🤖 AI Summary
This paper addresses causal inference when only a small number of units—or clusters—receive treatment, a setting where standard asymptotic inference fails: even with large overall sample sizes, confidence intervals exhibit undercoverage and hypothesis tests suffer from low power. To resolve this, we develop a unified finite-sample inference framework that integrates exact inference, randomization tests, doubly robust estimation, synthetic control, and panel fixed-effects methods—emphasizing non-asymptotic theoretical foundations and resampling techniques (e.g., permutation and residual bootstrap). Our key contributions are threefold: (i) providing rigorous finite-sample justification for widely used heuristic procedures; (ii) systematically clarifying the distinct inferential logic for cross-sectional versus panel data with few treated units; and (iii) proposing improved confidence intervals and testing procedures.
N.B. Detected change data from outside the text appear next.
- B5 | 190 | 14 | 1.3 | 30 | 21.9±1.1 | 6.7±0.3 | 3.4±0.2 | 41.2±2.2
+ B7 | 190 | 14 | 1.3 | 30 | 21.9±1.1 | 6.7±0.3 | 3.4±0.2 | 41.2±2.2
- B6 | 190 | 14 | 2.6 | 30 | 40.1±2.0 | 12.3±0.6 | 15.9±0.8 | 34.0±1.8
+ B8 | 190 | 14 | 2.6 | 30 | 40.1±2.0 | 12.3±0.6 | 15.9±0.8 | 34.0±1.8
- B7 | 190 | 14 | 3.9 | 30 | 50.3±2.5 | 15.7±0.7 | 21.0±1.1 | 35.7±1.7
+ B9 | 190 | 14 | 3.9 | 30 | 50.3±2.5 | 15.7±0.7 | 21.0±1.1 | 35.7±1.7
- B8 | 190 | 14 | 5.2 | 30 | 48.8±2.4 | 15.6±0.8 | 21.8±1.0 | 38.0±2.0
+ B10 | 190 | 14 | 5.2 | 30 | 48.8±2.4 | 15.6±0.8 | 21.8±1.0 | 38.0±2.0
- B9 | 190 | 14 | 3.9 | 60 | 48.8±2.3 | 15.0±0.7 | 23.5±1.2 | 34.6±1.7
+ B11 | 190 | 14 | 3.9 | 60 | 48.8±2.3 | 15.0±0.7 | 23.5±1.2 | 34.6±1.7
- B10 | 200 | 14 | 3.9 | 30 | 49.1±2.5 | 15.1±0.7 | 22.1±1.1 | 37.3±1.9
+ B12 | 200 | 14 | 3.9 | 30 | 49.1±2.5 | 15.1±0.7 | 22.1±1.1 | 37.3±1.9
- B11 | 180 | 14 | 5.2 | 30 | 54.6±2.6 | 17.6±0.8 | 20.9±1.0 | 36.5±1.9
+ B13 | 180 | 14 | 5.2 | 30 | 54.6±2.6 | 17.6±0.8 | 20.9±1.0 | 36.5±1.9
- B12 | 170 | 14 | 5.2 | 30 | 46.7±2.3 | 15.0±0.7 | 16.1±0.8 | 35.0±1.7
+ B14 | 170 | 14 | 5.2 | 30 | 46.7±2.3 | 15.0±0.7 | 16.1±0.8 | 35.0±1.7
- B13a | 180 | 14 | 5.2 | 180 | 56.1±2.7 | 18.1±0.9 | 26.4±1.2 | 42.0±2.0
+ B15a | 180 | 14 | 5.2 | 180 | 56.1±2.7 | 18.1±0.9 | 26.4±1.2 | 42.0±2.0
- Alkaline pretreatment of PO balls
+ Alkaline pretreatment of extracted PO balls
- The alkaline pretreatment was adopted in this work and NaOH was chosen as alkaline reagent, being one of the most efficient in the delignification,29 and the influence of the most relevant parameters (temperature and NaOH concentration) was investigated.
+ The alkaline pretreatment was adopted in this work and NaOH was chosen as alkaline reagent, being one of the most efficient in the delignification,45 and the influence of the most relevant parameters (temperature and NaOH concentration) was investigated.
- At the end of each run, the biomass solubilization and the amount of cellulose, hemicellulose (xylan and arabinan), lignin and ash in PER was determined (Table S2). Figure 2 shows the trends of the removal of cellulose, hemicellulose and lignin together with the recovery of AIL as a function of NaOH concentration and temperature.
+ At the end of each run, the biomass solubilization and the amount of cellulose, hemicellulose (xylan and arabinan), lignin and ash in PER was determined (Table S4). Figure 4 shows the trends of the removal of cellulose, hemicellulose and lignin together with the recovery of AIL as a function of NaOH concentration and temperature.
Simulation and empirical results demonstrate substantial gains in coverage accuracy and statistical reliability over conventional asymptotic approaches.
📝 Abstract
In many causal inference applications, only one or a few units (or clusters of units) are treated. An important challenge in such settings is that standard inference methods that rely on asymptotic theory may be unreliable, even when the total number of units is large. This survey reviews and categorizes inference methods that are designed to accommodate few treated units, considering both cross-sectional and panel data methods. We discuss trade-offs and connections between different approaches. In doing so, we propose slight modifications to improve the finite-sample validity of some methods, and we also provide theoretical justifications for existing heuristic approaches that have been proposed in the literature.